The movie itself is often photographed in what seems like a hallucinogenic haze—where is Hunter Thompson now that I really need him? In a litany of failed relationships and bonding between losers, Ben Kingsley plays Luke’s drug-addled shrink, Dr. Squires. Dr. Squires treats Luke in exchange for a steady supply of marijuana. When Luke declares that he has a crush on the shrink’s luscious, way-out-of-Luke’s-league stepdaughter, Stephanie (Olivia Thirlby), Dr. Squires advises Luke to forget about her, not because she is too good for him, but because if Stephanie does show any interest in Luke, it is only because she is bored and needs some temporary summer diversion. Luke ignores his shrink’s advice and plunges into his pursuit of Stephanie with ultimately heartbreaking results.

Meanwhile, Dr. Squires is going through the last days of a failed marriage to a much younger wife (Famke Janssen), who has become tired of the shrink’s moodiness. Indeed, the fear of boredom stalks the landscape like a monstrous apparition, and all the marijuana in the world doesn’t seem to help avoid it.

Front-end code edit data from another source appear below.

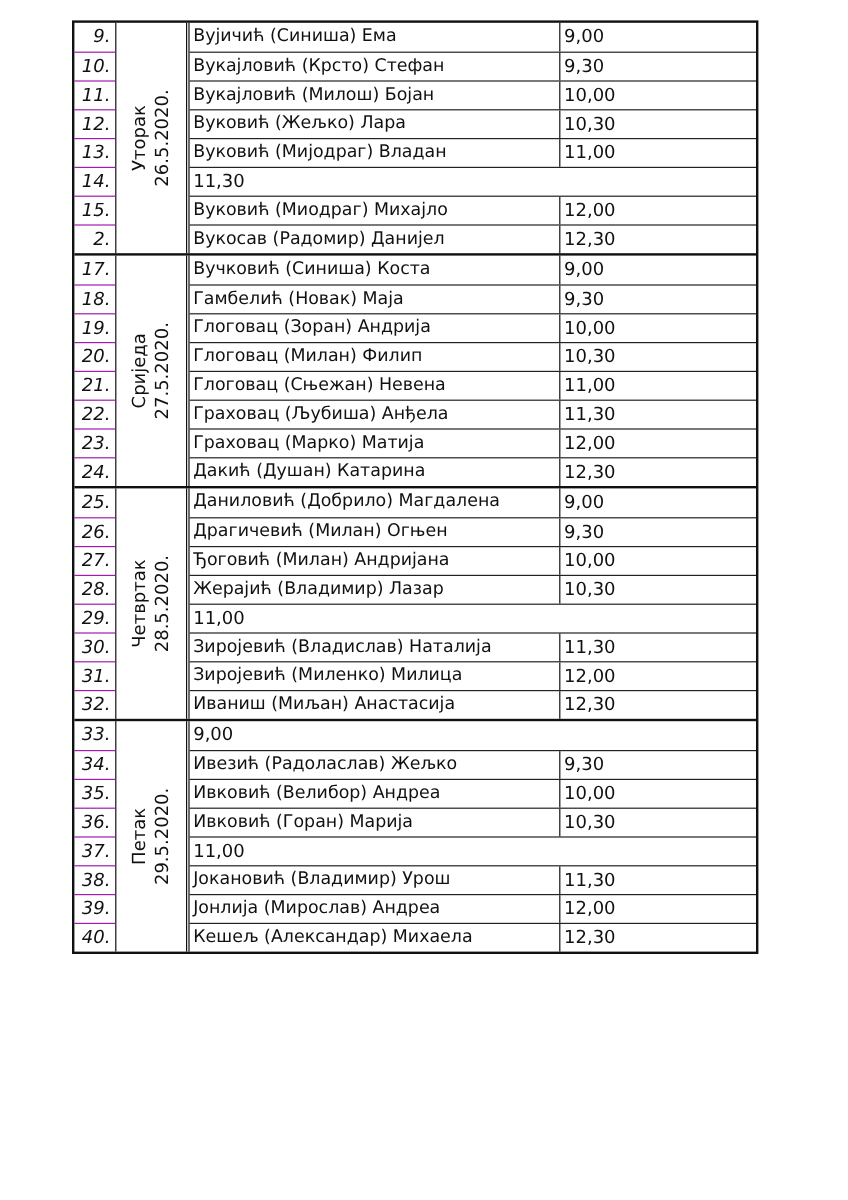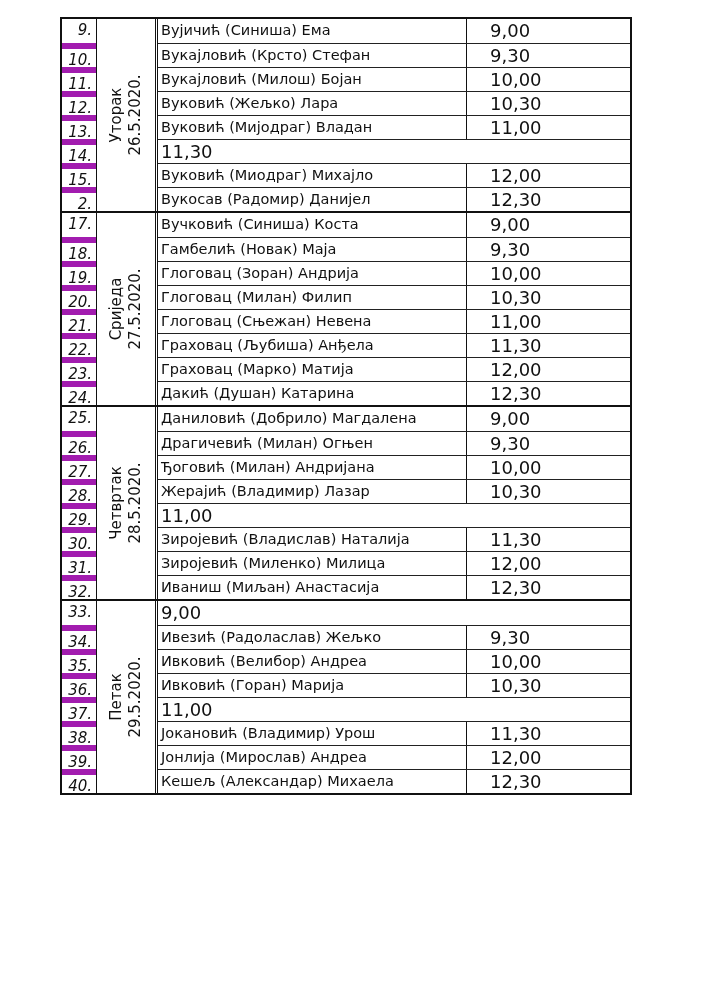--- a/index.html
+++ b/index.html
@@ -12,7 +12,7 @@
   .col-num { width: 34px; border-right: 1px solid #111; }
   .col-day { width: 58px; border-right: 3px double #111; position: relative; }
   .col-rest { flex: 1; }
-  .row { display: flex; height: 24px; box-sizing: border-box; border-top: 1px solid #222; gap: 20px; }
+  .row { display: flex; height: 24px; box-sizing: border-box; border-top: 1px solid #222; }
   .row:first-child { border-top: none; }
   .num { height: 24px; box-sizing: border-box; border-top: 6px solid #a21caf;
          font-style: italic; font-size: 15px; line-height: 23px; text-align: right; padding-right: 4px; }

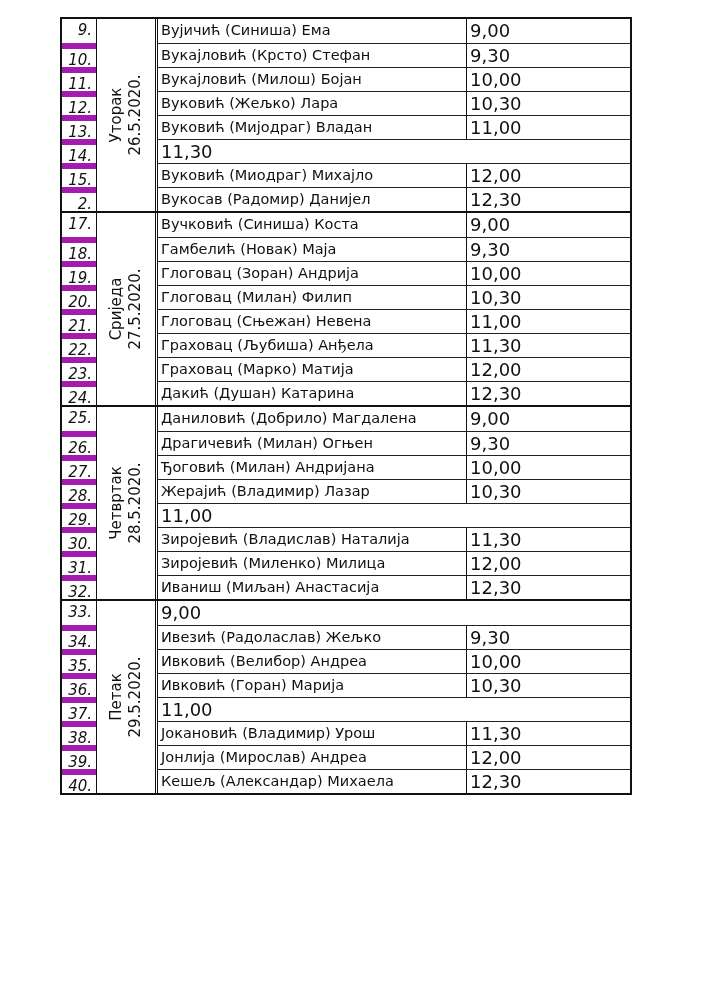--- a/index.html
+++ b/index.html
@@ -19,7 +19,7 @@
   .num:first-child { border-top: none; }
   .name { width: 309px; border-right: 1px solid #111; font-size: 14.5px; line-height: 23px;
           padding-left: 3px; white-space: nowrap; overflow: hidden; box-sizing: border-box; }
-  .time { flex: 1; font-size: 18px; line-height: 23px; padding-left: 3px; }
+  .time { flex: 1; font-size: 15px; line-height: 23px; padding-left: 3px; }
   .day-label { position: absolute; left: 50%; top: 50%;
                transform: translate(-50%, -50%) rotate(-90deg);
                text-align: center; font-size: 15px; line-height: 19px; white-space: nowrap; }

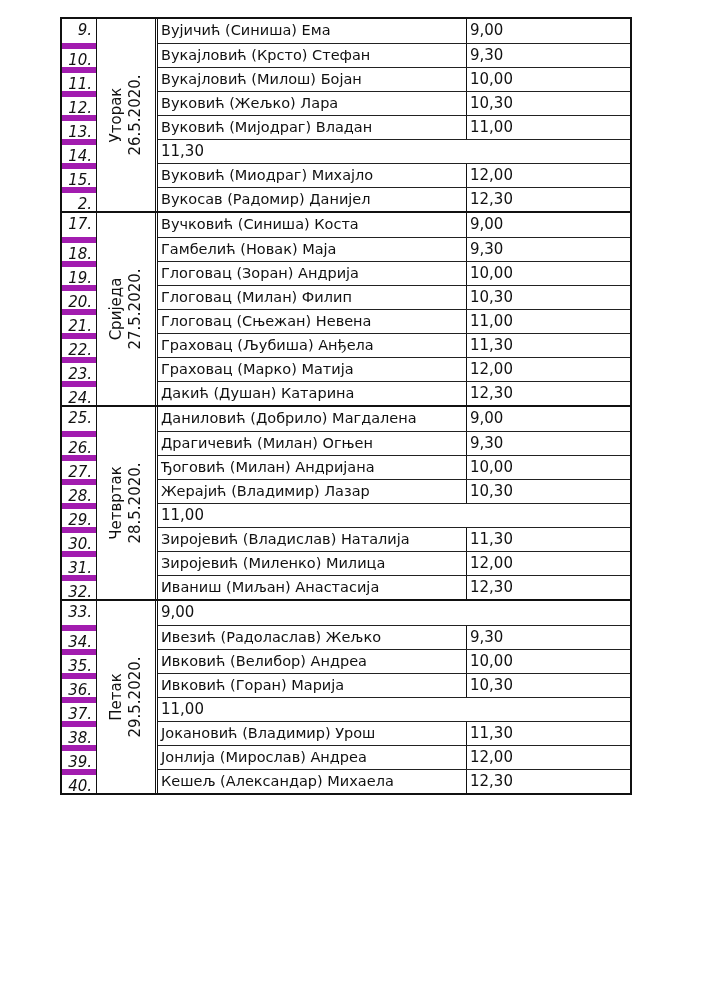--- a/index.html
+++ b/index.html
@@ -14,7 +14,7 @@
   .col-rest { flex: 1; }
   .row { display: flex; height: 24px; box-sizing: border-box; border-top: 1px solid #222; }
   .row:first-child { border-top: none; }
-  .num { height: 24px; box-sizing: border-box; border-top: 6px solid #a21caf;
+  .num { height: 24px; box-sizing: border-box; border-top: 1px solid #a21caf;
          font-style: italic; font-size: 15px; line-height: 23px; text-align: right; padding-right: 4px; }
   .num:first-child { border-top: none; }
   .name { width: 309px; border-right: 1px solid #111; font-size: 14.5px; line-height: 23px;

One day, Luke arrives home to find his mother (Talia Balsam) and his father (David Wohl) being evicted from their Manhattan apartment and forced to relocate to the New Jersey home of his grandparents (Bob Dishy, Joanna Merlin). Unsurprisingly, Luke hates New Jersey, as he tells us repeatedly.

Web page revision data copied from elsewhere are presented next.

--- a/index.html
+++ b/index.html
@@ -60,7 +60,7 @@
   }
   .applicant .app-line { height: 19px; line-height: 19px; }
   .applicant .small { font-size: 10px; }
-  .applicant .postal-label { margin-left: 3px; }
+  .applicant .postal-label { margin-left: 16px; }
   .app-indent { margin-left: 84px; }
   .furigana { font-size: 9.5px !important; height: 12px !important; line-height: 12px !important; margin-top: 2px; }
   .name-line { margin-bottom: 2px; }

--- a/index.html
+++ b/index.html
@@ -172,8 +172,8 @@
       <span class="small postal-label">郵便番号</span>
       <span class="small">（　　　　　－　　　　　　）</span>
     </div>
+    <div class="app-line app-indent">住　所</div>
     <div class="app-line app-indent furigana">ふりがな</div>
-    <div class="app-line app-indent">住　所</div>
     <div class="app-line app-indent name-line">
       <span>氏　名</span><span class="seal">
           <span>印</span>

Fortunately, the money to pay his forthcoming college tuition is not cast into doubt because he has made a small fortune selling marijuana. This, and much else, I found a little hard to believe, but a remarkable cast supplies subtlety and balance to the mostly downward spiral of the narrative. Ms. Thirlby, particularly, seems to be a rising star with talent, after holding her own in a usually routing role as loyal girlfriend to Ellen Page’s Juno. In The Wackness she builds on that favorable first impression with a brilliant rendering of a much more perverse and potentially unsympathetic part. The rest of the cast is hardly chopped liver, either, as it somehow transports the narrative through the treacherous slough of despondency to a more hopeful destination for its unheroic protagonist.